Personally I could make use of it - with an 8 drive NAS server and SSD's in my gaming comp I find myself moving large game installs about fairly frequently and my Gigabit caps out at 100MB/s, well below what the storage systems are capable of. However saving around 20 minutes a week isn't worth hundreds of pounds to me.
 
Many motherboards have 2 Ethernet ports, you could consider using them both (you can do various stuff to load balance between them). Obviously it then requires that the receiver does the same.
 
A 15gig file would only take 2 minutes anyway, if you need it in a minute, set up teaming. Although if you're using Windows Home Server, you'll be limited to single disk speeds, which would be about 120MB/s sequential anyway...

The cost per port is also about 20x higher than gigabit. This doesn't make sense on any level.
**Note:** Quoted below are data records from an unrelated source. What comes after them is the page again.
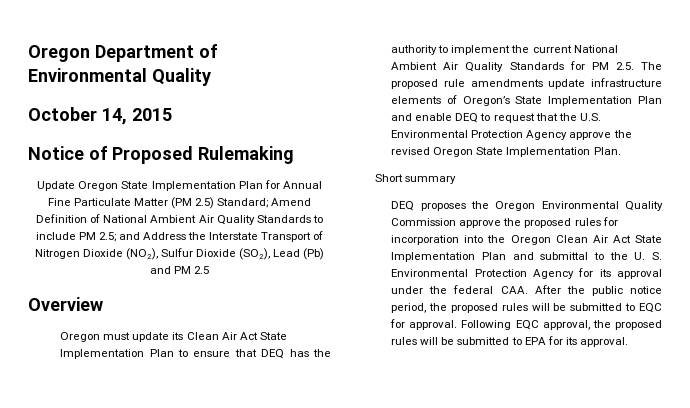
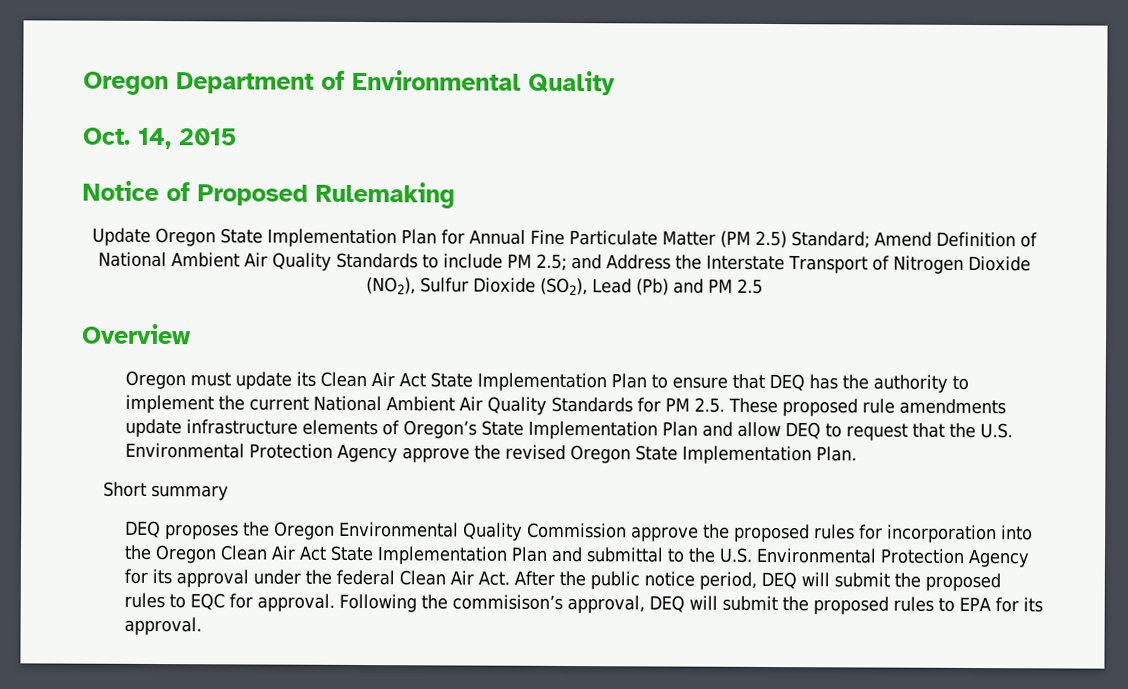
- October 14, 2015
+ Oct. 14, 2015
- Oregon must update its Clean Air Act State Implementation Plan to ensure that DEQ has the authority to implement the current National Ambient Air Quality Standards for PM 2.5. The proposed rule amendments update infrastructure elements of Oregon’s State Implementation Plan and enable DEQ to request that the U.S. Environmental Protection Agency approve the revised Oregon State Implementation Plan.
+ Oregon must update its Clean Air Act State Implementation Plan to ensure that DEQ has the authority to implement the current National Ambient Air Quality Standards for PM 2.5. These proposed rule amendments update infrastructure elements of Oregon’s State Implementation Plan and allow DEQ to request that the U.S. Environmental Protection Agency approve the revised Oregon State Implementation Plan.
- DEQ proposes the Oregon Environmental Quality Commission approve the proposed rules for incorporation into the Oregon Clean Air Act State Implementation Plan and submittal to the U. S. Environmental Protection Agency for its approval under the federal CAA. After the public notice period, the proposed rules will be submitted to EQC for approval.
+ DEQ proposes the Oregon Environmental Quality Commission approve the proposed rules for incorporation into the Oregon Clean Air Act State Implementation Plan and submittal to the U.S. Environmental Protection Agency for its approval under the federal Clean Air Act. After the public notice period, DEQ will submit the proposed rules to EQC for approval.
- Following EQC approval, the proposed rules will be submitted to EPA for its approval.
+ Following the commisison’s approval, DEQ will submit the proposed rules to EPA for its approval.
Unless you really need more than 4gbit (500MB/s!) then you're better served by teaming gigabit ports.

Still, if you really want to waste your money, please do and then report back :)

Edit: Also many of the 8-port 10Gbit switches I've played with fail to switch at full speed to all ports. I think the worst crapped out at about 5Gbit/s per port, highest I've seen for anything under £3,000 is 8Gbit/s. Obviously these kind of prices are nothing compared to high-end kit.

Sums it up really. The other thing is most of the cheap 10Gbit capable units are actually doing cut through switching rather than store and forward which is designed for specific datacenter and enterprise applications and is likely to be a headache for home use
 
Most hard drives and NICs can't saturate Gigabit, let alone need 10GbE. Maybe in a few years, not necessary now.
 
What might be interesting is Intels Light Peak system - This runs at 10Gb/s and prices should be reasonable since they are trying to make it a standard to replace USB.
Cables are good for 100m too so even if switching gear is expensive you could just run an ad-hoc connection to your file server and route the heavy traffic over that.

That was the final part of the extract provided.